Vers le même temps, Ypres décore richement l’extérieur de ses Halles. On « surora » les pennons, les chevaliers et le sagittaire hissés sur le faîtage et les tourelles ; on polychroma la lanterne ; on peignit le beffroi et l’on employa à cette occasion l’or battu, le blanc de plomb, le vermillon, l’ocre, le vert, le vernis, l’huile. À Bruges, ce fut la Maison de ville qui s’éleva au XIVe siècle ; c’est la plus ancienne de nos maisons du peuple ; elle fut recouverte de peintures, de sculptures, de dorures. Elle était ciselée comme une châsse et brillante comme un retable. L’état actuel ne peut nous donner aucune idée de sa grâce ancienne qui fut parachevée au XVe siècle par Jean Van Eyck lui-même. Le célèbre artiste étoffa de couleurs six statues qui décoraient la façade. Je ne cite ici que quelques faits essentiels pour caractériser la vie artistique de nos communes. Remarquons le goût de la polychromie proclamé par les édifices, le goût de l’orfèvrerie affirmé par les inventaires ; ces traits dominants devraient guider la critique dans l’analyse de notre peinture du XVe siècle. Constatons encore que nos vieux maîtres songèrent les premiers à s’associer, à former ces gildes de la Vierge, de saint Luc, de saint Éloi, de saint Jean si étroitement apparentées aux corporations marchandes et ouvrières. Notre activité était toute pratique et réaliste, — et dès qu’elle produisit ses beaux fruits au XVe siècle, elle communiqua à la foi qui régnait dans nos œuvres comme dans nos cœurs un inoubliable accent de conviction et de profondeur.

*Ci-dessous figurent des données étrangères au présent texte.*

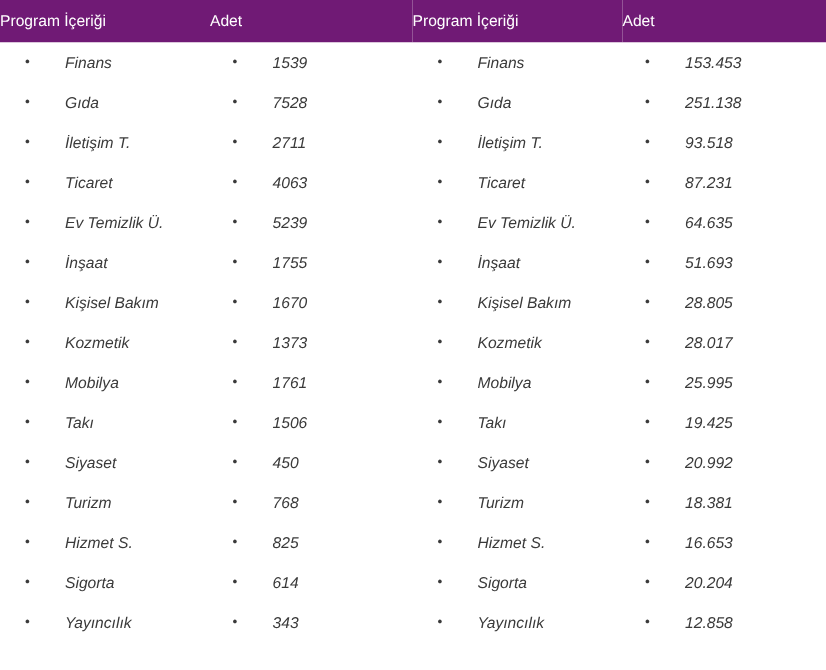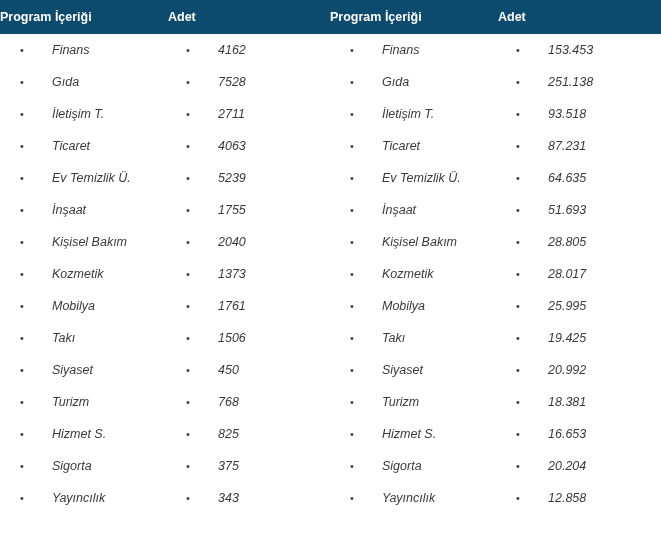--- a/index.html
+++ b/index.html
@@ -16,24 +16,24 @@
   }
   .table-wrap {
     width: 661px;
   }
   table.data-table {
     border-collapse: collapse;
     width: 661px;
     table-layout: fixed;
   }
   table.data-table thead th {
-    background: #0c4a6e;
+    background: #701a75;
     color: #ffffff;
     font-size: 12.5px;
-    font-weight: bold;
+    font-weight: normal;
     text-align: left;
     padding: 9px 0 9px 0;
     height: 16px;
     vertical-align: middle;
   }
   th.col-a { width: 168px; padding-left: 20px; }
   th.col-b { width: 162px; padding-left: 18px; }
   th.col-c { width: 168px; padding-left: 20px; }
   th.col-d { width: 163px; padding-left: 18px; }
 
@@ -86,21 +86,21 @@
         <tr>
           <td class="col-a">
             <div class="cell-inner">
               <span class="bullet">•</span>
               <span class="txt">Finans</span>
             </div>
           </td>
           <td class="col-b">
             <div class="cell-inner">
               <span class="bullet">•</span>
-              <span class="txt">4162</span>
+              <span class="txt">1539</span>
             </div>
           </td>
           <td class="col-c">
             <div class="cell-inner">
               <span class="bullet">•</span>
               <span class="txt">Finans</span>
             </div>
           </td>
           <td class="col-d">
             <div class="cell-inner">
@@ -242,21 +242,21 @@
         <tr>
           <td class="col-a">
             <div class="cell-inner">
               <span class="bullet">•</span>
               <span class="txt">Kişisel Bakım</span>
             </div>
           </td>
           <td class="col-b">
             <div class="cell-inner">
               <span class="bullet">•</span>
-              <span class="txt">2040</span>
+              <span class="txt">1670</span>
             </div>
           </td>
           <td class="col-c">
             <div class="cell-inner">
               <span class="bullet">•</span>
               <span class="txt">Kişisel Bakım</span>
             </div>
           </td>
           <td class="col-d">
             <div class="cell-inner">
@@ -424,21 +424,21 @@
         <tr>
           <td class="col-a">
             <div class="cell-inner">
               <span class="bullet">•</span>
               <span class="txt">Sigorta</span>
             </div>
           </td>
           <td class="col-b">
             <div class="cell-inner">
               <span class="bullet">•</span>
-              <span class="txt">375</span>
+              <span class="txt">614</span>
             </div>
           </td>
           <td class="col-c">
             <div class="cell-inner">
               <span class="bullet">•</span>
               <span class="txt">Sigorta</span>
             </div>
           </td>
           <td class="col-d">
             <div class="cell-inner">

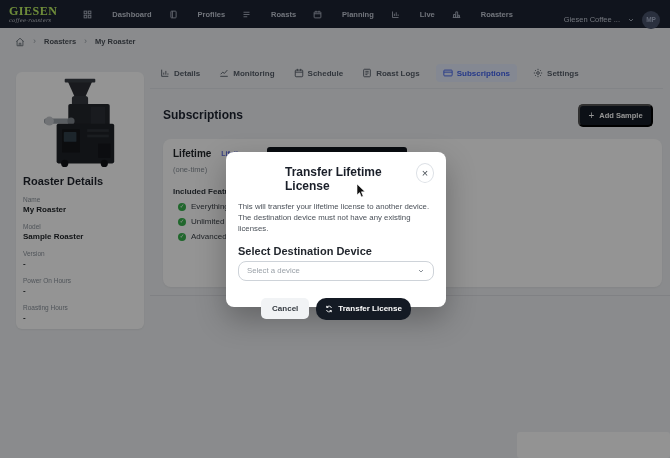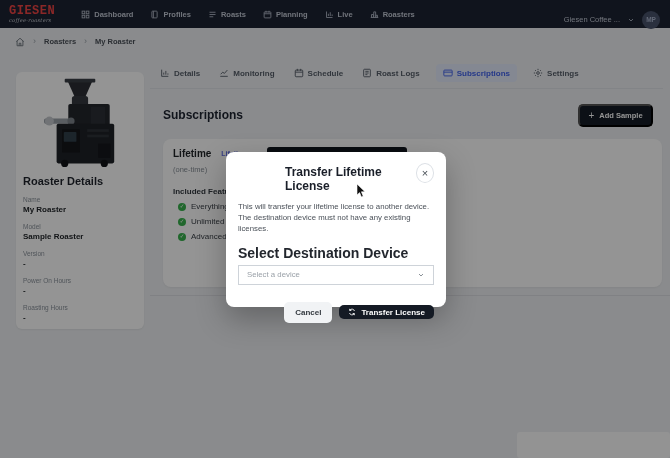--- a/index.html
+++ b/index.html
@@ -3,24 +3,24 @@
 <meta charset="utf-8">
 <style>
   * { margin:0; padding:0; box-sizing:border-box; }
   html,body { width:670px; height:458px; }
   body { font-family:"Liberation Sans", sans-serif; background:#eef0f3; position:relative; overflow:hidden; }
   .screen { position:absolute; inset:0; width:670px; height:458px; background:#eef0f3; }
 
   
   .topnav { position:absolute; left:0; top:0; width:670px; height:28px; background:#1d2433; display:flex; align-items:center; z-index:1; }
   .logo { margin-left:9px; display:flex; flex-direction:column; line-height:1; }
-  .logo-main { font-family:Liberation Mono, monospace; font-weight:bold; font-size:12px; color:#ef4444; letter-spacing:.5px; }
+  .logo-main { font-family:Liberation Serif, serif; font-weight:bold; font-size:12px; color:#bef264; letter-spacing:.5px; }
   .logo-sub { font-family:"DejaVu Serif", serif; font-style:italic; font-size:5px; color:#cfd2d8; margin-top:1px; letter-spacing:.3px; }
   .nav-items { display:flex; align-items:center; gap:17px; margin-left:26px; }
-  .nav-item { display:flex; align-items:center; gap:4px; color:#c2c8d4; font-size:7.5px; font-weight:600; cursor:pointer; }
+  .nav-item { display:flex; align-items:center; gap:20px; color:#c2c8d4; font-size:7.5px; font-weight:600; cursor:pointer; }
   .nav-item svg { width:9px; height:9px; stroke:#aeb6c4; }
   .nav-user { position:absolute; right:10px; top:0; height:39px; display:flex; align-items:center; gap:7px; }
   .nav-user-label { color:#c2c8d4; font-size:7.5px; }
   .nav-user svg { width:8px; height:8px; stroke:#aeb6c4; }
   .avatar { width:18px; height:18px; border-radius:50%; background:#49536b; color:#a9b4cc; font-size:6.5px; font-weight:bold; display:flex; align-items:center; justify-content:center; }
 
   
   .breadcrumb { position:absolute; left:0; top:28px; width:670px; height:27px; display:flex; align-items:center; gap:8px; padding-left:15px; }
   .breadcrumb svg { width:10px; height:10px; stroke:#6c757d; }
   .crumb { font-size:7.5px; color:#4a5058; font-weight:600; }
@@ -62,27 +62,27 @@
 
   .widget-ghost { position:absolute; left:517px; top:432px; width:153px; height:26px; background:#ffffff; opacity:.85; border-radius:3px; }
 
   
   .overlay { position:absolute; inset:0; background:rgba(0,0,0,.42); z-index:50; }
   .modal { position:absolute; left:226px; top:152px; width:220px; height:155px; background:#fff; border-radius:8px; z-index:60; box-shadow:0 12px 30px rgba(0,0,0,.28); padding:13px 12px 12px 12px; }
   .modal-head { display:flex; align-items:flex-start; justify-content:center;margin-left:47px; }
   .modal-title { font-size:12px; font-weight:bold; color:#1a1f29; }
   .modal-close { width:20px; height:20px; border-radius:50%; border:1px solid #dde1e6; background:#fff; color:#495057; font-size:11px; line-height:1; display:flex; align-items:center; justify-content:center; cursor:pointer; margin-top:-2px; }
   .modal-body { margin-top:9px; font-size:7.8px; line-height:1.4; color:#4a5058; width:195px; }
-  .modal-select-label { margin-top:10px; font-size:14px; font-weight:600; color:#23272e; }
-  .modal-select { margin-top:4px; width:196px; height:20px; border:1px solid #ced3d9; border-radius:0; background:#fff; display:flex; align-items:center; justify-content:space-between; padding:0 8px; cursor:pointer; }
+  .modal-select-label { margin-top:10px; font-size:11px; font-weight:600; color:#23272e; }
+  .modal-select { margin-top:4px; width:196px; height:20px; border:1px solid #ced3d9; border-radius:8px; background:#fff; display:flex; align-items:center; justify-content:space-between; padding:0 8px; cursor:pointer; }
   .select-placeholder { font-size:7.8px; color:#9aa1a8; }
   .modal-select svg { width:8px; height:8px; stroke:#6c757d; }
-  .modal-footer { display:flex; justify-content:flex-end; align-items:center; gap:7px; margin-top:17px; }
+  .modal-footer { display:flex; justify-content:center; align-items:center; gap:7px; margin-top:17px; }
   .btn-cancel { height:21px; padding:0 11px; background:#f1f3f5; border:none; border-radius:5px; font-size:8px; font-weight:600; color:#343a40; cursor:pointer; font-family:inherit; }
-  .btn-confirm { height:14px; padding:0 9px; background:#141a24; border:none; border-radius:5px; font-size:8px; font-weight:600; color:#fff; cursor:pointer; display:flex; align-items:center; gap:5px; font-family:inherit; }
+  .btn-confirm { height:22px; padding:0 9px; background:#141a24; border:none; border-radius:10px; font-size:8px; font-weight:600; color:#fff; cursor:pointer; display:flex; align-items:center; gap:5px; font-family:inherit; }
   .btn-confirm svg { width:8px; height:8px; stroke:#fff; }
 
   .cursor { position:absolute; left:356px; top:184px; z-index:70; pointer-events:none; }
 </style>
 </head>
 <body>
 
 <div class="screen">
 
   <header class="topnav">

Mais, au XIVe siècle, nos plus grands maîtres émigraient à Paris ; et, tandis que des énergies nouvelles germaient et fleurissaient dans les villes du Nord, — aussi bien d’ailleurs en Hollande qu’en Belgique — Paris restait le centre vers lequel affluaient les courants nouveaux, qui captait toutes les sources de la beauté septentrionale.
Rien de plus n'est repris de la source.